→ Task to carry out
Word for word, output every line of the material below, minus pictures.

● ● ● ● ●

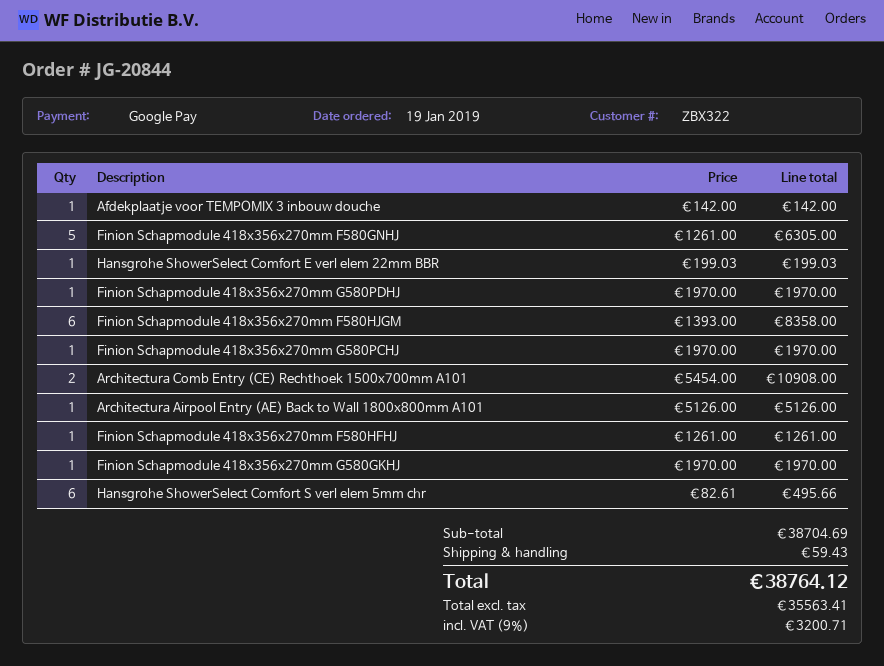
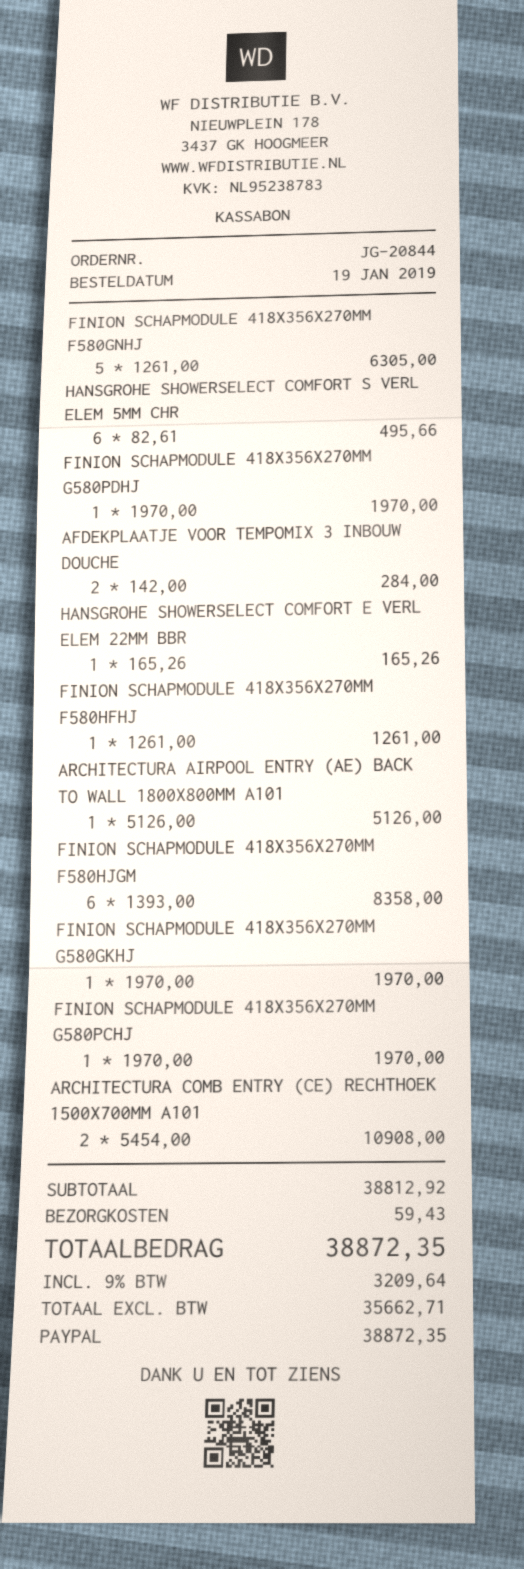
payment method: Google Pay -> PayPal
Afdekplaatje voor TEMPOMIX 3 inbouw douche: 1 x 142.00 = 142.00 -> 2 x 142.00 = 284.00
Hansgrohe ShowerSelect Comfort E verl elem 22mm BBR: 1 x 199.03 = 199.03 -> 1 x 165.26 = 165.26
subtotal: 38704.69 -> 38812.92
net: 35563.41 -> 35662.71
tax: 9% = 3200.71 -> 9% = 3209.64
total: 38764.12 -> 38872.35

● ● ● ● ●

→ Answer below
payment method: Google Pay -> PayPal
Afdekplaatje voor TEMPOMIX 3 inbouw douche: 1 x 142.00 = 142.00 -> 2 x 142.00 = 284.00
Hansgrohe ShowerSelect Comfort E verl elem 22mm BBR: 1 x 199.03 = 199.03 -> 1 x 165.26 = 165.26
subtotal: 38704.69 -> 38812.92
net: 35563.41 -> 35662.71
tax: 9% = 3200.71 -> 9% = 3209.64
total: 38764.12 -> 38872.35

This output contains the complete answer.